Auch wenn ich die Notwendigkeit eines verlässlichen Betreuungsplatzes gerade für Berufstätige und Alleinerziehende sehe und den Ärger gut verstehen kann, so möchte ich doch meine Solidarität mit dem Streik der KiTa-Erzieher bekunden.

Mittlerweile ist das Thema Bildung, und auch vorschulische Bildung, allgemein als wichtiges Zukunftsthema anerkannt, ich halte es für eins der wichtigsten Zukunftsthemen. Die Kindergartenbetreuung soll in einen vollwertigen Bildungsbestandteil gewandelt werden, die Betreuung von U-3 Kindern soll mit einem Rechtsanspruch versehen werden und alles soll im Ganztagsbetrieb stattfinden.

Nun scheiden sich, wie bei allem, die Geister an den Kosten. Während uns eigentlich die demographische Entwicklung mit den rückläufigen Kinderzahlen zupass kommen müsste, wird dennoch über jeden Euro gerungen. Dabei wird aber vergessen, dass die geforderte Leistung auch jemand erbringen muss. Das sind Erzieherinnen und Erzieher, die ohnehin finanziell nicht auf Rosen gebettet werden. Ihnen immer mehr Leistungen abzuverlangen bei gleichbleibenden Personalschlüsseln und gleichbleibend niedrigem Gehalt, ist eine absolute Zumutung.
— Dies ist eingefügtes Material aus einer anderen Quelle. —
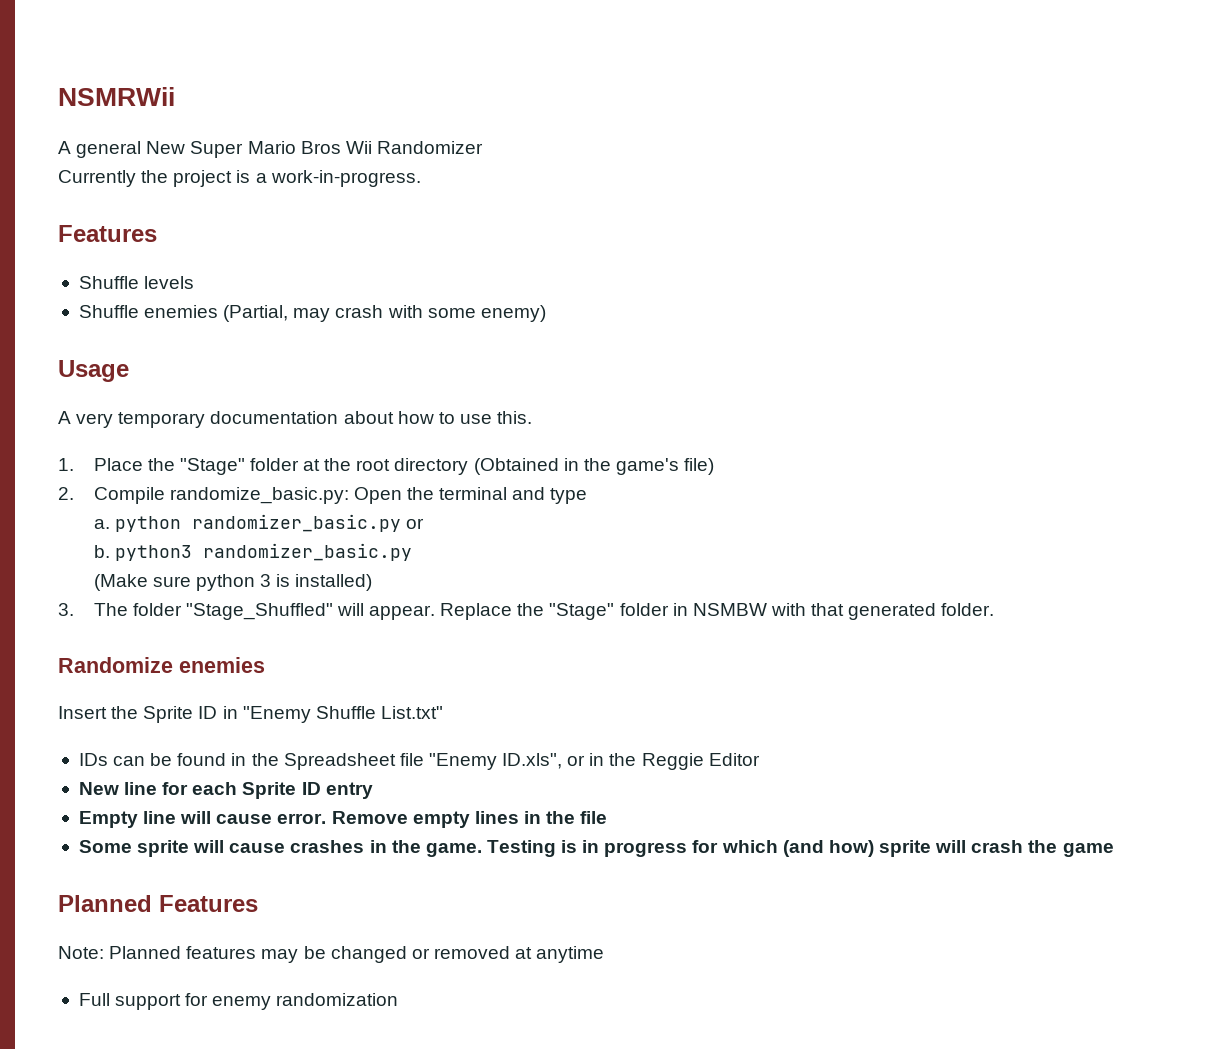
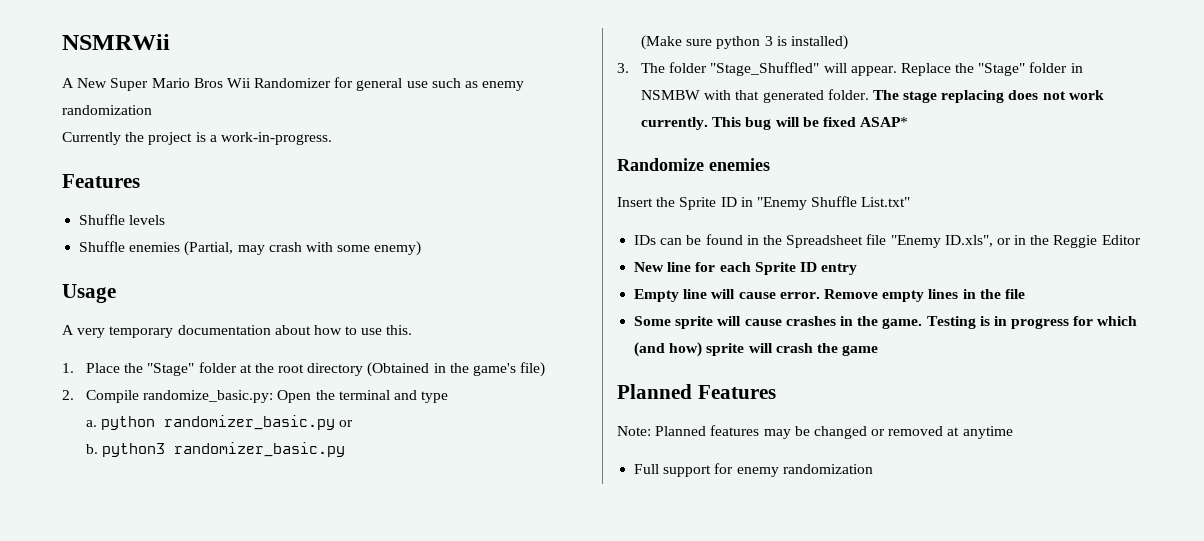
[76,141,142,158] general -> (74, 83) none
(483, 147) none -> [334,77,525,91] [62,105,152,115] for general use such as enemy randomization
(995, 609) none -> [872,90,1104,103] [640,117,909,130] The stage replacing does not work currently. This bug will be fixed ASAP*

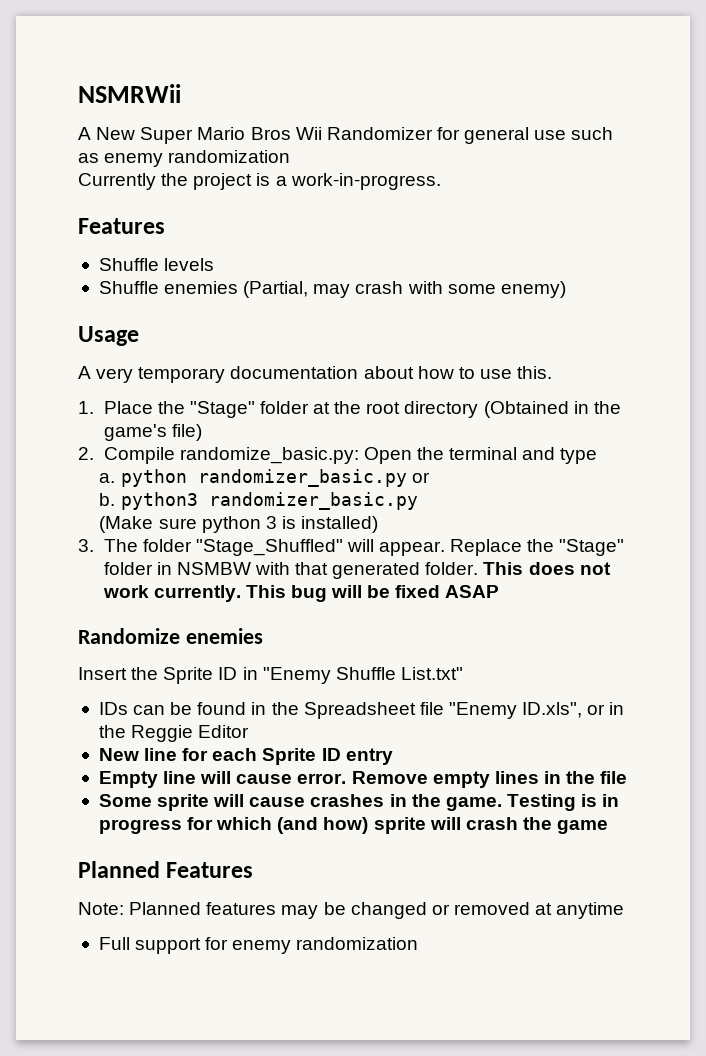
[872,90,1005,103] The stage replacing -> [483,562,524,575] This
[860,117,909,127] ASAP* -> [445,585,500,598] ASAP

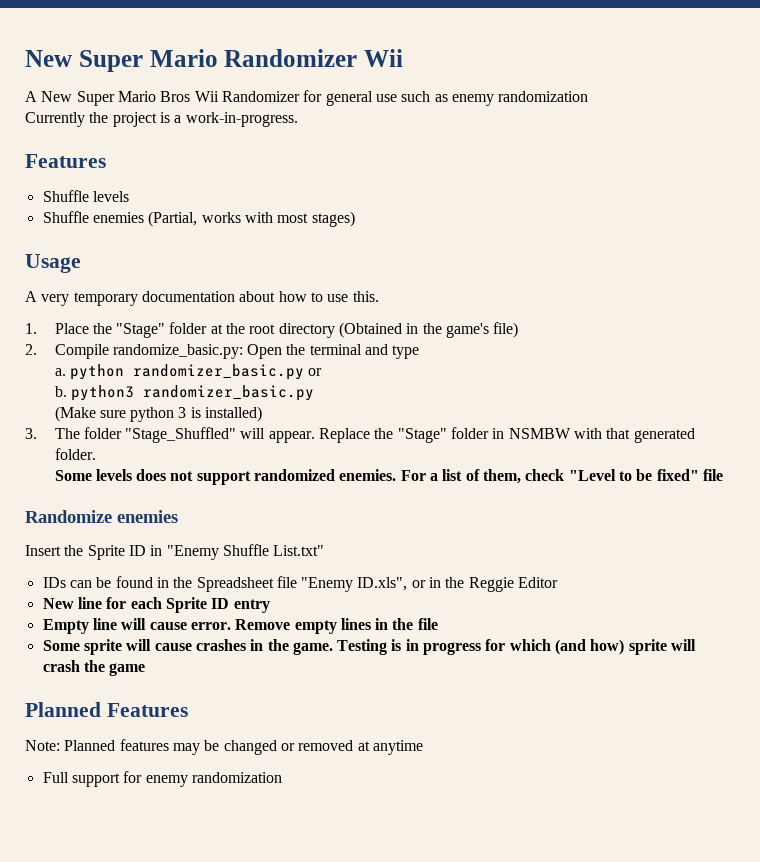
[78,84,181,103] NSMRWii -> [25,49,403,72] New Super Mario Randomizer Wii
[313,281,566,298] may crash with some enemy) -> [201,211,355,227] works with most stages)
[483,562,611,575] [102,585,500,602] This does not work currently. This bug will be fixed ASAP -> [54,469,723,485] // Some levels does not support randomized enemies. For a list of them, check "Level to be fixed" file

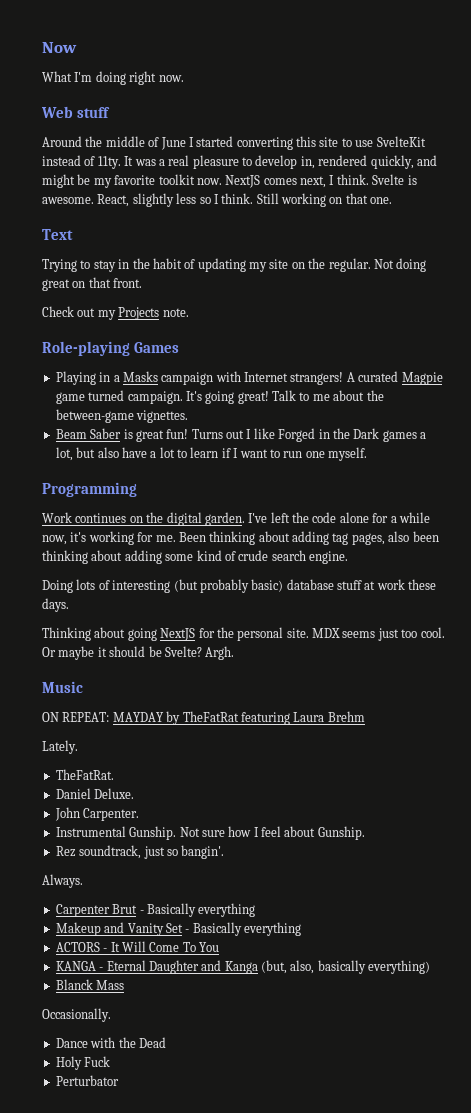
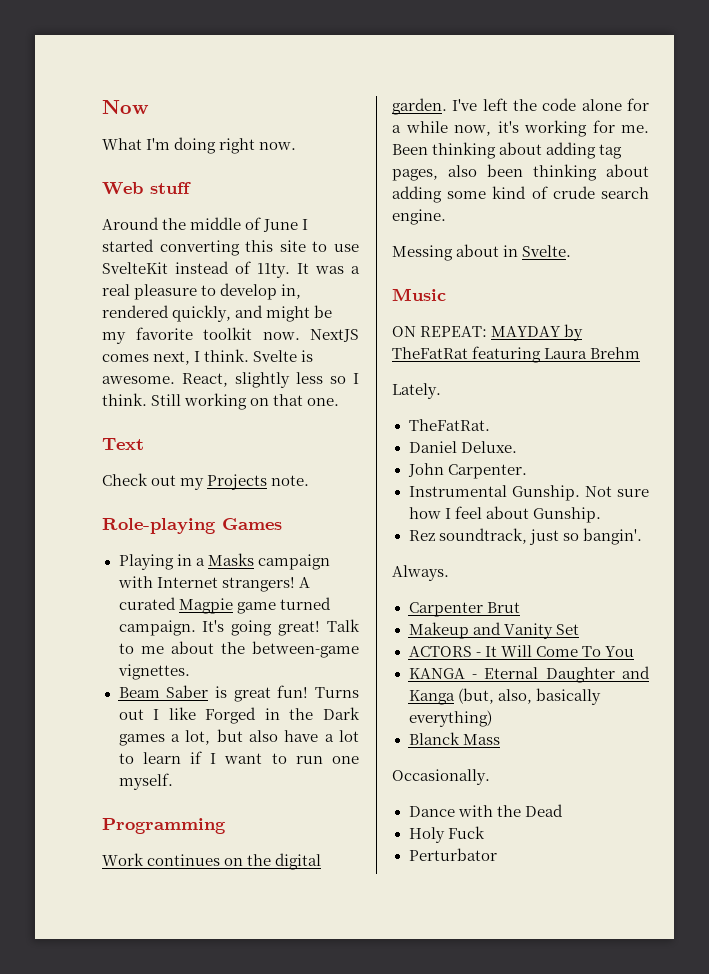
[42,258,427,272] [42,277,143,291] // Trying to stay in the habit of updating my site on the regular. Not doing great on that front. -> (144, 444) none
[42,579,437,593] [42,598,69,612] [42,627,445,641] [42,646,235,660] Doing lots of interesting (but probably basic) database stuff at work these days. // Thinking about going NextJS for the personal site. MDX seems just too cool. Or maybe it should be Svelte? Argh. -> [392,244,572,261] Messing about in Svelte.
[139,903,256,917] - Basically everything -> (520, 607) none
[185,922,301,936] - Basically everything -> (579, 629) none

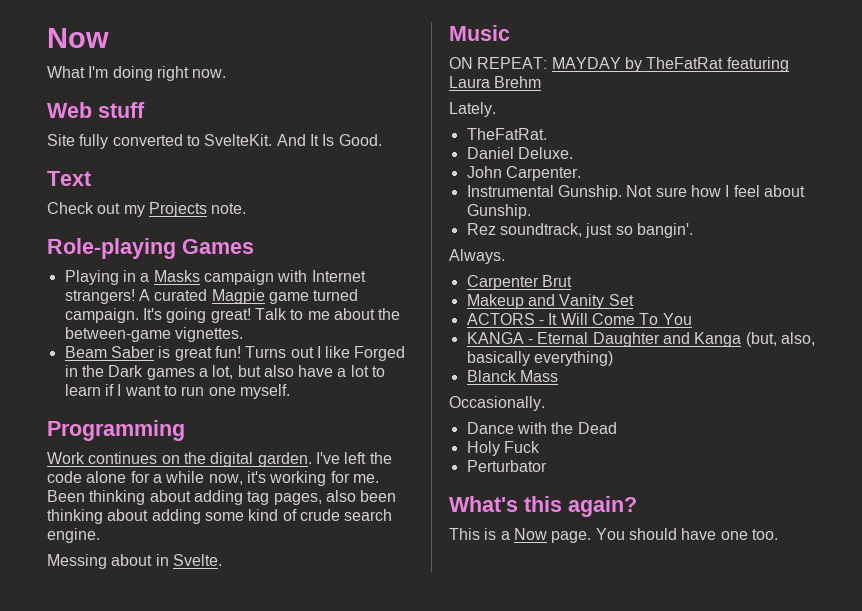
[102,217,309,232] [102,239,359,256] [102,261,360,278] [102,283,302,300] [102,305,333,322] [102,327,359,344] [102,349,314,365] [102,372,359,388] [102,393,340,410] Around the middle of June I started converting this site to use SvelteKit instead of 11ty. It was a real pleasure to develop in, rendered quickly, and might be my favorite toolkit now. NextJS comes next, I think. Svelte is awesome. React, slightly less so I think. Still working on that one. -> [47,134,382,149] Site fully converted to SvelteKit. And It Is Good.
(497, 854) none -> [449,496,637,517] [449,528,778,543] // What's this again? // This is a Now page. You should have one too.

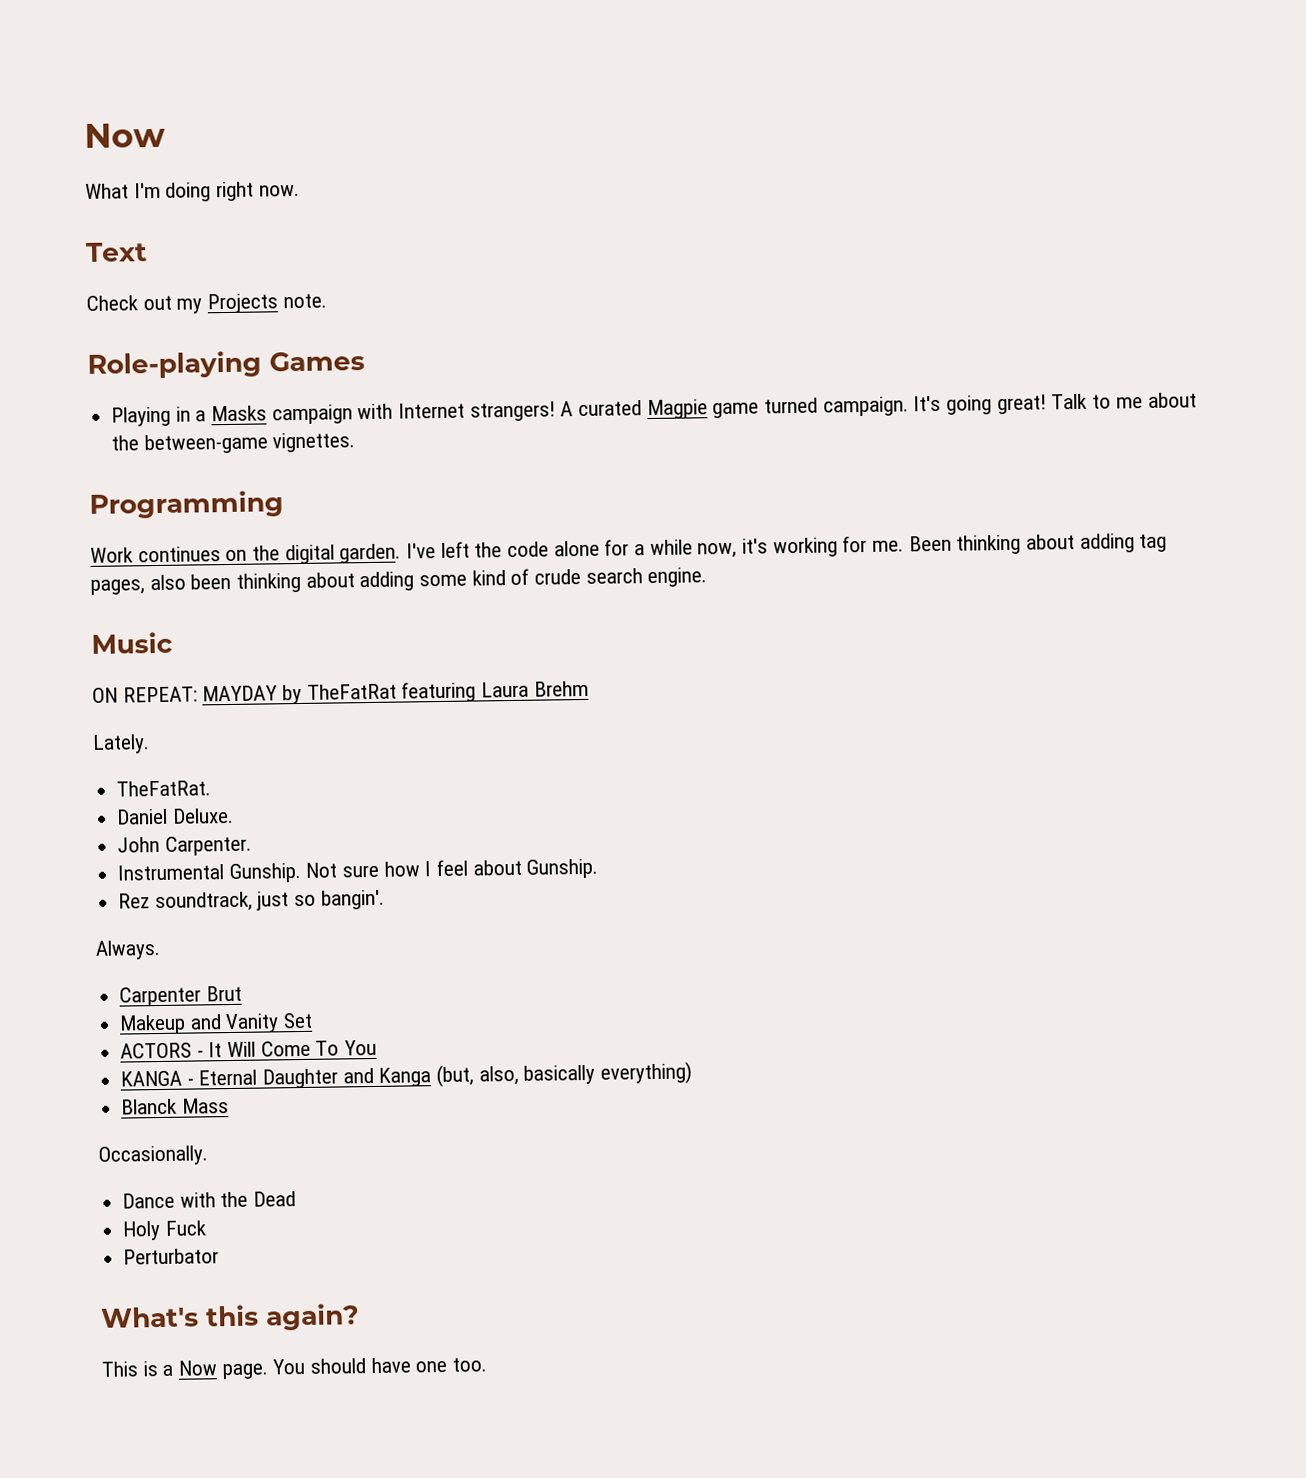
[47,102,145,118] [47,134,382,149] // Web stuff // Site fully converted to SvelteKit. And It Is Good. -> (300, 190) none
[64,346,406,361] [64,365,386,380] [64,384,290,399] // Beam Saber is great fun! Turns out I like Forged in the Dark games a lot, but also have a lot to learn if I want to run one myself. -> (356, 442) none
[47,554,222,569] // Messing about in Svelte. -> (708, 577) none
Wenn wir es ernst meinen mit dem Kampf für mehr und bessere Bildung, dann müssen wir auch so ehrlich sein und die entsprechenden Kosten tragen. Nicht verschweigen möchte ich dabei, dass die Kommunen, die die Gehälter zahlen, finanziell in der Ecke stehen, es sind also die Länder gefordert ihrem Auftrag nachzukommen.

Ich unterstütze den Streik der KiTa-Erzieher, denn nur mit entsprechender Entlohnung bekommt man qualifiziertes und motiviertes Personal für unsere Kinder.